Nor are Mr. Morrison's scenic effects as good. They have, many of them, no apparent function in the development of the play. Why should the mound of flowers—or Marguerite's brooch either, for that matter—flash with fire? Why should Mephisto, several times in every act, rage alone on the stage to the accompaniment of much thunder? One misses what Irving does give, the perfect composition and unity of every picture.

This "Faust" loses in every departure it takes from the original. Each of these puts it so much nearer to the miracle plays of the middle ages, where live devils roared for souls and real jaws of hell snapped greedily.

This "Faust" is a good, pleasing attractive play and Mephisto is really a very frightful devil, but neither quite satisfies some standards of art. This play compares with Mr. Irving's "Faust" much as a very good chromo does with a pretty good oil painting of a scene too grand to be adequately pictured.

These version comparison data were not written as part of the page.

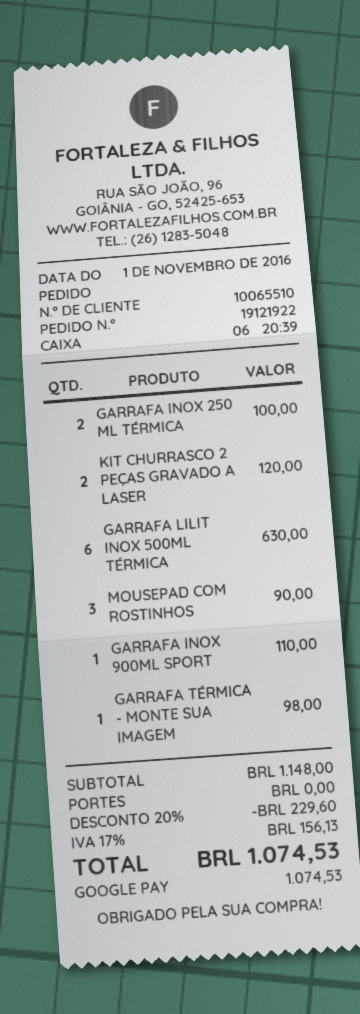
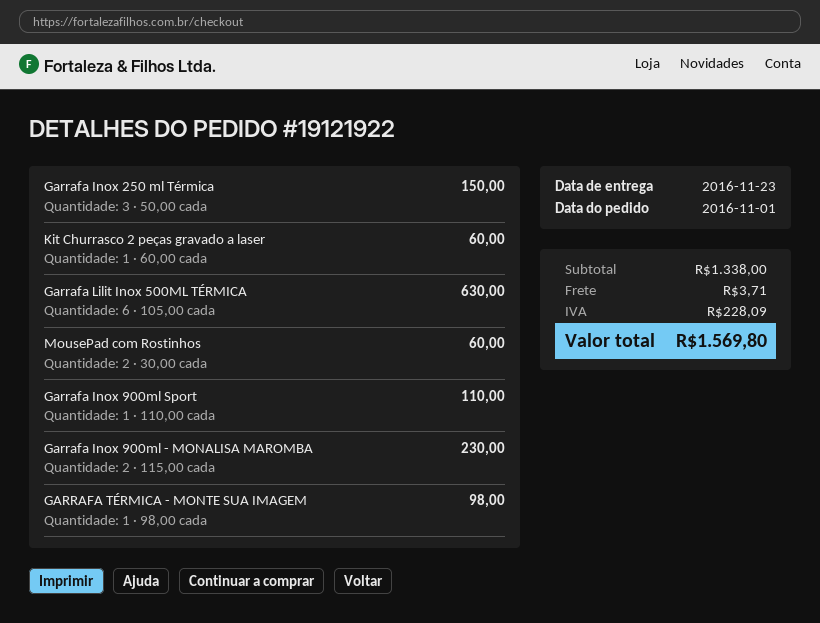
GARRAFA INOX 250 ML TÉRMICA: 2 for 100.00 -> 3 for 150.00
KIT CHURRASCO 2 PEÇAS GRAVADO A LASER: 2 for 120.00 -> 1 for 60.00
MOUSEPAD COM ROSTINHOS: 3 for 90.00 -> 2 for 60.00
Garrafa Inox 900ml - MONALISA MAROMBA: none -> 2 for 230.00
subtotal: 1148.00 -> 1338.00
discount: 20% = 229.60 -> none
shipping: 0.00 -> 3.71
tax: 156.13 -> 228.09
total: 1074.53 -> 1569.80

The colors are much brighter, it may be, but something is lost and that something is — some people think — the most valuable part of the whole.

"A Trip to Chinatown."

One of the successful dramatic events of the season will no doubt be the coming of Hoyt's "A Trip to Chinatown," under the management of Frank McKee , to the Lansing theatre Friday night, January 19. This is the same farce comedy that broke all records with 656 consecutive performances at Hoyt's Madison Square theatre, New York. It comes to this city with the original cast, one carload of scenery, all properties, mechanical effects and accessories complete.

Corrinne.

The lyric event of the Lansing theatre will be the appearance of Corrinne and the Kimball Opera Company Monday and Tuesday, January 22 and 23, presenting "Hendrick Hudson" with a company of sixty people and a carload of special accessories.